Visualizing RDF Schema inferencing through Neo4J, Tinkerpop, Sail and Gephi

Davy Suvee — Mon, 21 Nov 2011 09:47:11 +0000

Last week, the Neo4J plugin for Gephi was released. Gephi is an open-source visualization and manipulation tool that allows users to interactively browse and explore graphs. The graphs themselves can be loaded through a variety of file formats. Thanks to Martin Škurla, it is now possible to load and lazily explore graphs that are stored in a Neo4J data store.
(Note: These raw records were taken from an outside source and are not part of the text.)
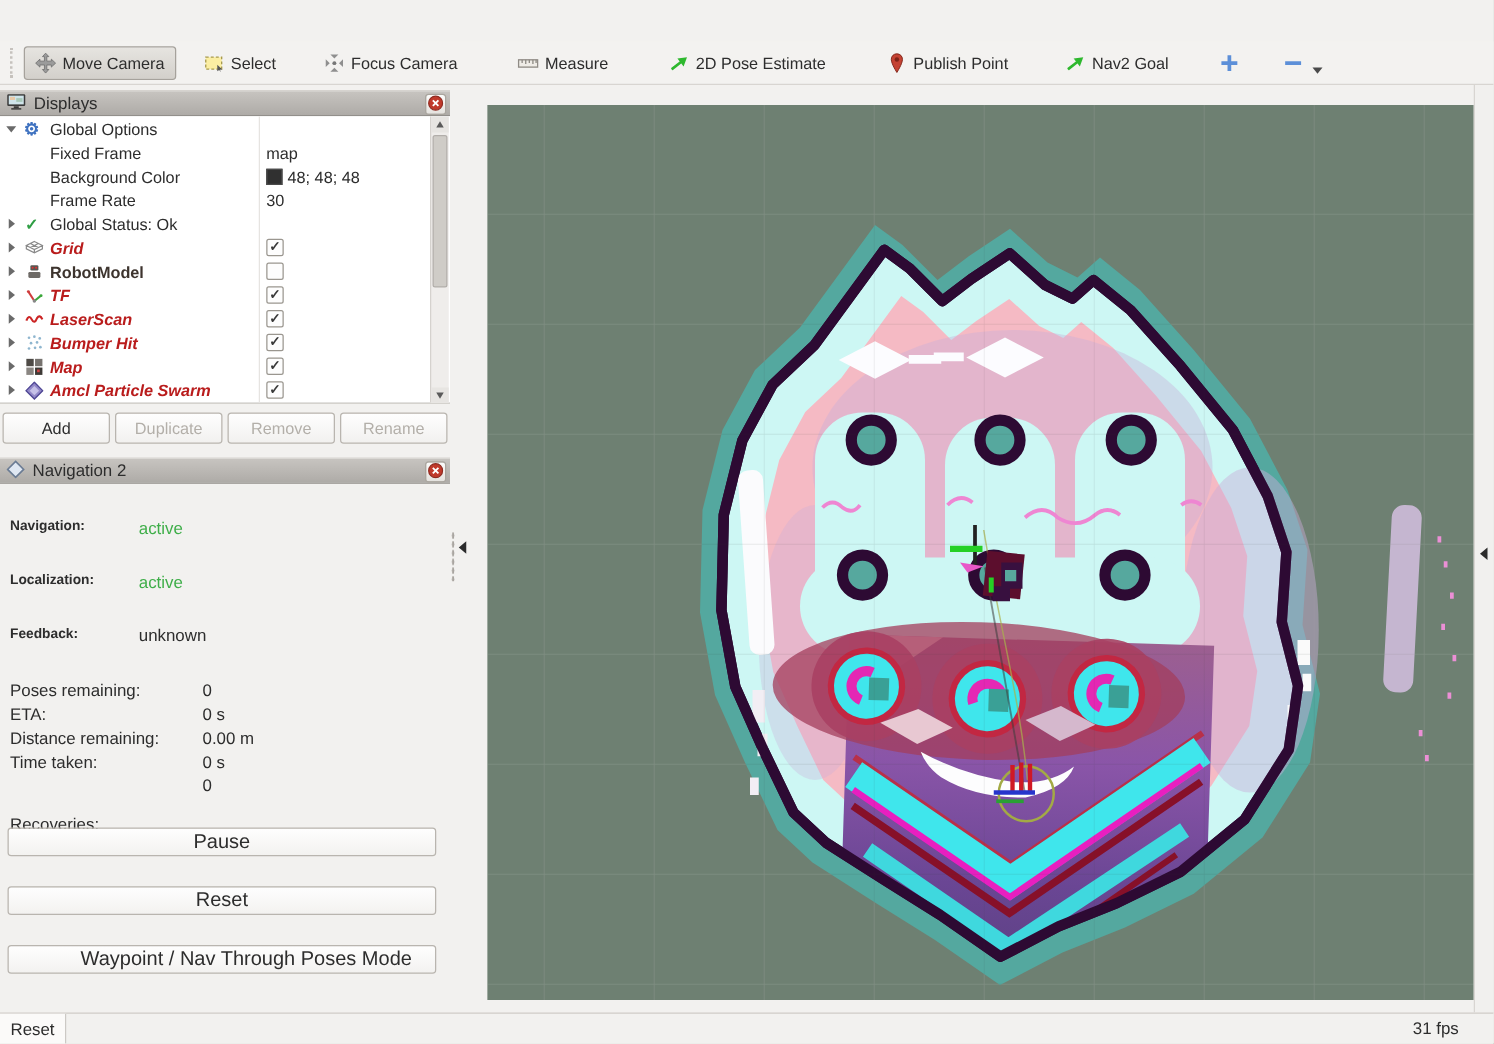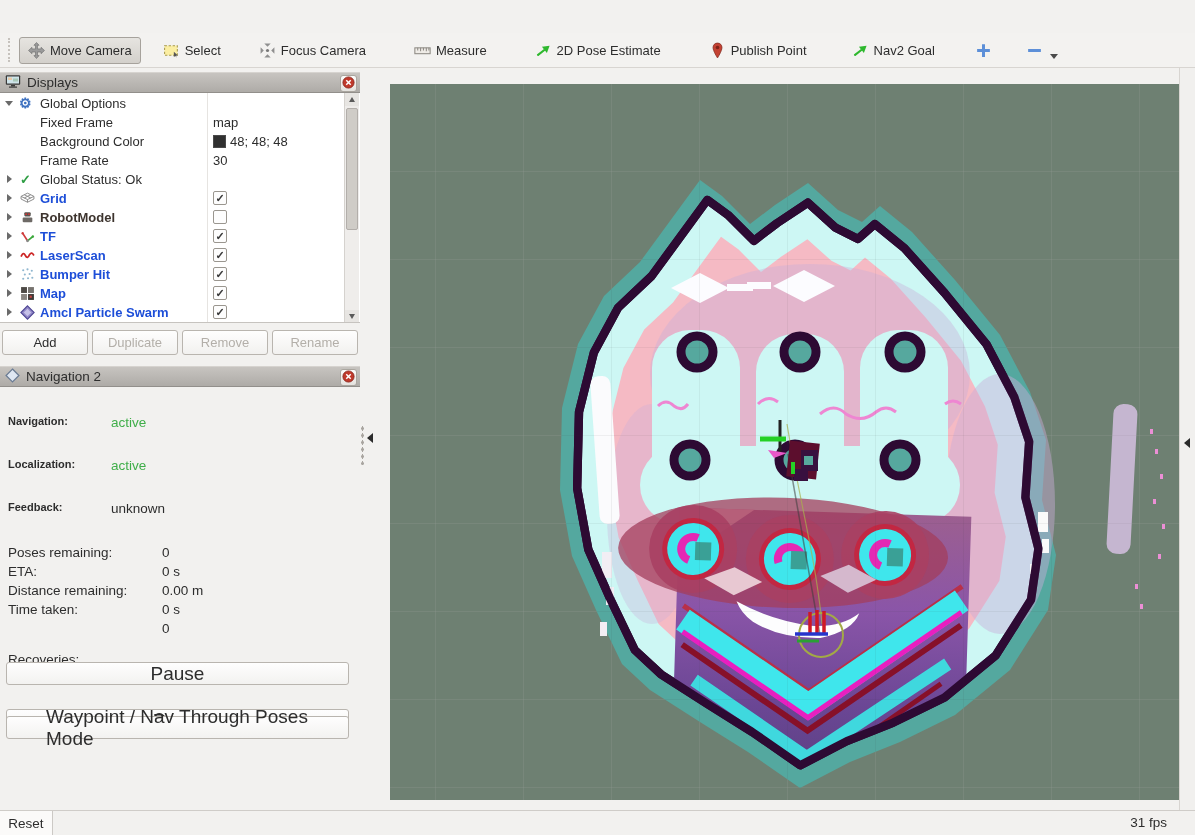--- a/index.html
+++ b/index.html
@@ -22,21 +22,21 @@
   .tree{position:absolute;left:0;top:93px;width:360px;height:230px;background:#ffffff;border-bottom:1px solid #c6c3bf;box-sizing:border-box;overflow:hidden;}
   .colline{position:absolute;left:207px;top:0;width:1px;height:230px;background:#e6e4e1;}
   .trow{position:absolute;left:0;width:344px;height:19px;font-size:13px;line-height:19px;}
   .tri-r{position:absolute;left:7px;top:5px;width:0;height:0;border-top:4px solid transparent;border-bottom:4px solid transparent;border-left:5px solid #6a6a6a;}
   .tri-d{position:absolute;left:5px;top:7px;width:0;height:0;border-left:4px solid transparent;border-right:4px solid transparent;border-top:5px solid #6a6a6a;}
   .ticon{position:absolute;left:20px;top:2px;width:15px;height:15px;}
   .ticon svg{display:block;}
   .gi{position:absolute;left:19px;top:0;font-size:14px;color:#3f72c0;font-weight:bold;}
   .ci{position:absolute;left:20px;top:0;font-size:13px;color:#2f9e44;font-weight:bold;}
   .tname{position:absolute;left:40px;white-space:nowrap;}
-  .tname.disp{color:#1d4ed8;font-weight:bold;}
+  .tname.disp{color:#b91c1c;font-weight:bold;font-style:italic;}
   .tname.dark{color:#3d342e;font-weight:bold;}
   .tval{position:absolute;left:213px;white-space:nowrap;display:flex;align-items:center;gap:4px;height:19px;}
   .swatch{display:inline-block;width:13px;height:13px;border:1px solid #4a4a4a;box-sizing:border-box;}
   .cb{position:absolute;left:213px;top:2px;width:14px;height:14px;border:1px solid #9a968f;background:#fdfdfd;border-radius:2px;box-sizing:border-box;font-size:11px;line-height:12px;text-align:center;color:#3a3a3a;font-weight:bold;}
   
   .vscroll{position:absolute;left:344px;top:0px;width:15px;height:230px;background:#efedeb;border-left:1px solid #d5d2ce;box-sizing:border-box;}
   .sarr{position:absolute;left:0;width:14px;height:13px;background:#e7e5e2;}
   .sarr.up{top:0;} .sarr.down{bottom:0;}
   .sarr i{position:absolute;left:4px;width:0;height:0;border-left:3.5px solid transparent;border-right:3.5px solid transparent;}
   .sarr.up i{top:4px;border-bottom:5px solid #5a5a5a;}
@@ -45,21 +45,21 @@
   
   .dbtns{position:absolute;left:2px;top:330px;width:356px;height:25px;display:flex;gap:4px;}
   .dbtn{flex:1;background:linear-gradient(#fefefe,#f2f1ef);border:1px solid #b9b5af;border-radius:3px;font-size:13px;display:flex;align-items:center;justify-content:center;color:#2d2d2d;}
   .dbtn.disabled{color:#b3afa9;}
   
   .nlabel{position:absolute;font-size:11px;font-weight:bold;white-space:nowrap;}
   .nvalue{position:absolute;left:111px;font-size:13.5px;white-space:nowrap;}
   .nvalue.green{color:#3fae49;}
   .slabel{position:absolute;left:8px;font-size:13.5px;white-space:nowrap;}
   .svalue{position:absolute;left:162px;font-size:13.5px;white-space:nowrap;}
-  .panelbtn{position:absolute;left:6px;width:343px;height:23px;background:linear-gradient(#fefefe,#f3f2f0);border:1px solid #b9b5af;border-radius:3px;font-size:19px;display:flex;align-items:center;justify-content:center;box-sizing:border-box;}
+  .panelbtn{position:absolute;left:6px;width:343px;height:23px;background:linear-gradient(#fefefe,#f3f2f0);border:1px solid #b9b5af;border-radius:3px;font-size:16px;display:flex;align-items:center;justify-content:center;box-sizing:border-box;}
   
   .splitter{position:absolute;left:360px;top:68px;width:30px;height:742px;}
   .spdots{position:absolute;left:1px;top:357px;width:3px;height:40px;background-image:radial-gradient(#a9a5a0 1px, transparent 1.2px);background-size:3px 7px;}
   .sparrow{position:absolute;left:7px;top:365px;width:0;height:0;border-top:5px solid transparent;border-bottom:5px solid transparent;border-right:6px solid #2b2b2b;}
   .rightstrip{position:absolute;left:1179px;top:68px;width:16px;height:742px;background:#f1f0ee;border-left:1px solid #d8d5d1;box-sizing:border-box;}
   .rightstrip .sparrow{left:4px;top:370px;}
   
   .viewport{position:absolute;left:390px;top:84px;width:789px;height:716px;background:#6e8072;}
   
   .statusbar{position:absolute;left:0;top:810px;width:1195px;height:25px;background:#f2f1ef;border-top:1px solid #cfccc8;box-sizing:border-box;font-size:13.5px;}
@@ -343,21 +343,21 @@
     <span class="svalue" style="top:564px;">0 s</span>
     <span class="slabel" style="top:583px;">Distance remaining:</span>
     <span class="svalue" style="top:583px;">0.00 m</span>
     <span class="slabel" style="top:602px;">Time taken:</span>
     <span class="svalue" style="top:602px;">0 s</span>
     <span class="slabel" style="top:652px;">Recoveries:</span>
     <span class="svalue" style="top:621px;">0</span>
 
     <div class="panelbtn" style="top:662px;">Pause</div>
     <div class="panelbtn" style="top:709px;">Reset</div>
-    <div class="panelbtn" style="top:716px;padding-left:39px;">Waypoint / Nav Through Poses Mode</div>
+    <div class="panelbtn" style="top:756px;padding-left:39px;">Waypoint / Nav Through Poses Mode</div>
   </div>
 
   <div class="splitter">
     <span class="spdots"></span>
     <span class="sparrow"></span>
   </div>
 
   <div class="viewport">
     <svg width="789" height="716" viewBox="0 0 789 716">
       <defs>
In one of my previous articles, I explained how Neo4J and the Tinkerpop framework can be used to load and query RDF triples. The newly released Neo4J plugin now allows to visually browse these RDF triples and perform some more fancy operations such as finding patterns and executing social network analysis algorithms from within Gephi itself. Tinkerpop’s Sail Ouplementation also supports the notion of RDF Schema inferencing. Inferencing is the process where new (RDF) data is automatically deducted from existing (RDF) data through reasoning. Unfortunately, the Sail reasoner cannot easily be integrated within Gephi, as the Gephi plugin grabs a lock on the Neo4J store and no RDF data can be added, except through the plugin itself.

Being able to visualize the RDF Schema reasoning process and graphically indicate which RDF triples were added manually and which RDF data was automatically inferred would be a nice to have. To implement this feature, we should be able to push graph changes from Tinkerpop and Neo4J to Gephi. Luckily, the Gephi graph streaming plugin allows us to do just that. In the rest of this article, I will detail how to setup the required Gephi environment and how we can stream (inferred) RDF data from Neo4J to Gephi.

1. Adding the (inferred) RDF data

Let’s start by setting up the required Neo4J/Tinkerpop/Sail environment that we will use to store and infer RDF triples. The setup is similar to the one explained in my previous Tinkerpop article. However, instead of wrapping our GraphSail as a SailRepository, we will wrap it as a ForwardChainingRDFSInferencer. This inferencer will listen for RDF triples that are added and/or removed and will automatically execute RDF Schema inferencing, applying the rules as defined by the RDF Semantics Recommendation.

We are now ready to add RDF triples. Let’s create a simple loop that allows us to read-in RDF triples and add them to the Sail store.

The inference method itself is rather simple. We first start by parsing the RDF subject, predicate and object. Next, we start a new transaction, add the statement and commit the transaction. This will not only add the RDF triple to our Neo4J store but will additionally run the RDF Schema inferencing process and automatically add the inferred RDF triples. Pretty easy!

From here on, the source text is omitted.